WORK REQUEST
Quote every line of the data below as it stands, omitting pictures.

Front-end code change data
'''

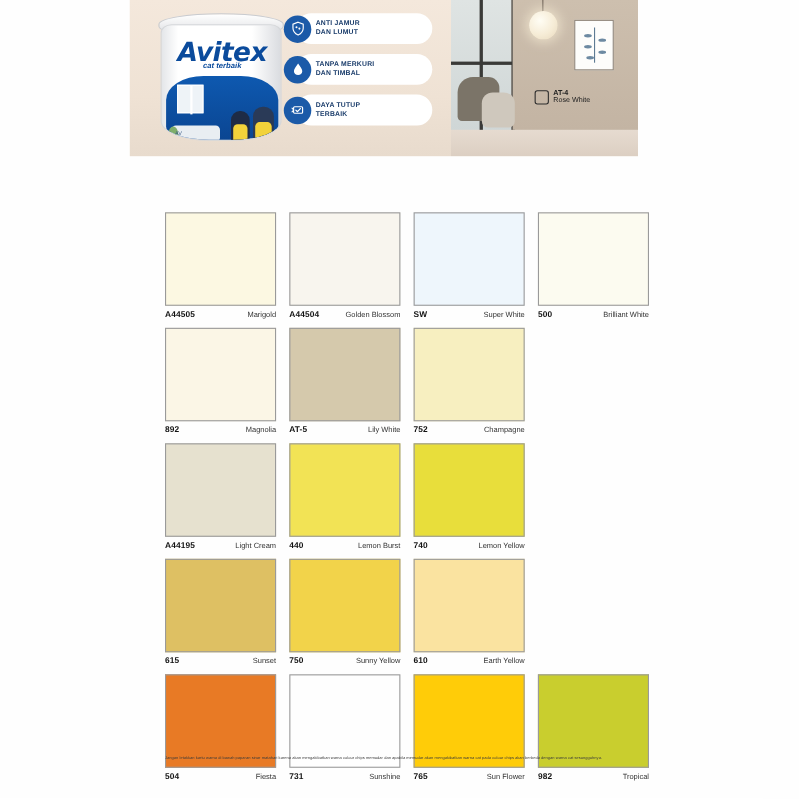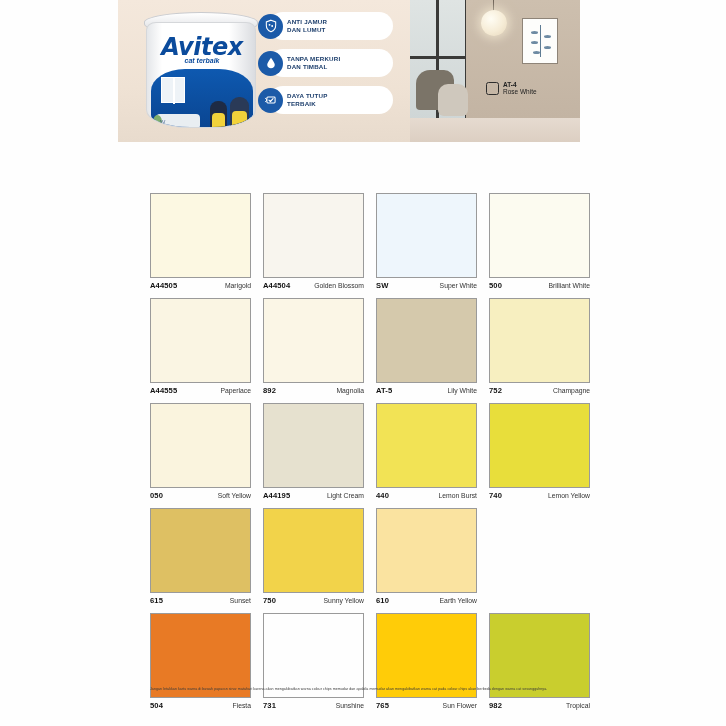--- a/index.html
+++ b/index.html
@@ -342,27 +342,20 @@
         <div class="cell">
           <div class="chip-box" style="background: rgb(252, 251, 240);"></div>
           <div class="chip-labels">
             <span class="chip-code">500</span>
             <span class="chip-name">Brilliant White</span>
           </div>
         </div>
       </div>
       <div class="grid-row">
         <div class="cell">
-          <div class="chip-box" style="background: rgb(250, 245, 227);"></div>
-          <div class="chip-labels">
-            <span class="chip-code">A44555</span>
-            <span class="chip-name">Paperlace</span>
-          </div>
-        </div>
-        <div class="cell">
           <div class="chip-box" style="background: rgb(251, 246, 230);"></div>
           <div class="chip-labels">
             <span class="chip-code">892</span>
             <span class="chip-name">Magnolia</span>
           </div>
         </div>
         <div class="cell">
           <div class="chip-box" style="background: rgb(213, 201, 172);"></div>
           <div class="chip-labels">
             <span class="chip-code">AT-5</span>
@@ -372,27 +365,20 @@
         <div class="cell">
           <div class="chip-box" style="background: rgb(247, 239, 192);"></div>
           <div class="chip-labels">
             <span class="chip-code">752</span>
             <span class="chip-name">Champagne</span>
           </div>
         </div>
       </div>
       <div class="grid-row">
         <div class="cell">
-          <div class="chip-box" style="background: rgb(250, 244, 222);"></div>
-          <div class="chip-labels">
-            <span class="chip-code">050</span>
-            <span class="chip-name">Soft Yellow</span>
-          </div>
-        </div>
-        <div class="cell">
           <div class="chip-box" style="background: rgb(230, 225, 207);"></div>
           <div class="chip-labels">
             <span class="chip-code">A44195</span>
             <span class="chip-name">Light Cream</span>
           </div>
         </div>
         <div class="cell">
           <div class="chip-box" style="background: rgb(242, 227, 85);"></div>
           <div class="chip-labels">
             <span class="chip-code">440</span>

'''

EXERCISE OUTPUT
--- a/index.html
+++ b/index.html
@@ -342,27 +342,20 @@
         <div class="cell">
           <div class="chip-box" style="background: rgb(252, 251, 240);"></div>
           <div class="chip-labels">
             <span class="chip-code">500</span>
             <span class="chip-name">Brilliant White</span>
           </div>
         </div>
       </div>
       <div class="grid-row">
         <div class="cell">
-          <div class="chip-box" style="background: rgb(250, 245, 227);"></div>
-          <div class="chip-labels">
-            <span class="chip-code">A44555</span>
-            <span class="chip-name">Paperlace</span>
-          </div>
-        </div>
-        <div class="cell">
           <div class="chip-box" style="background: rgb(251, 246, 230);"></div>
           <div class="chip-labels">
             <span class="chip-code">892</span>
             <span class="chip-name">Magnolia</span>
           </div>
         </div>
         <div class="cell">
           <div class="chip-box" style="background: rgb(213, 201, 172);"></div>
           <div class="chip-labels">
             <span class="chip-code">AT-5</span>
@@ -372,27 +365,20 @@
         <div class="cell">
           <div class="chip-box" style="background: rgb(247, 239, 192);"></div>
           <div class="chip-labels">
             <span class="chip-code">752</span>
             <span class="chip-name">Champagne</span>
           </div>
         </div>
       </div>
       <div class="grid-row">
         <div class="cell">
-          <div class="chip-box" style="background: rgb(250, 244, 222);"></div>
-          <div class="chip-labels">
-            <span class="chip-code">050</span>
-            <span class="chip-name">Soft Yellow</span>
-          </div>
-        </div>
-        <div class="cell">
           <div class="chip-box" style="background: rgb(230, 225, 207);"></div>
           <div class="chip-labels">
             <span class="chip-code">A44195</span>
             <span class="chip-name">Light Cream</span>
           </div>
         </div>
         <div class="cell">
           <div class="chip-box" style="background: rgb(242, 227, 85);"></div>
           <div class="chip-labels">
             <span class="chip-code">440</span>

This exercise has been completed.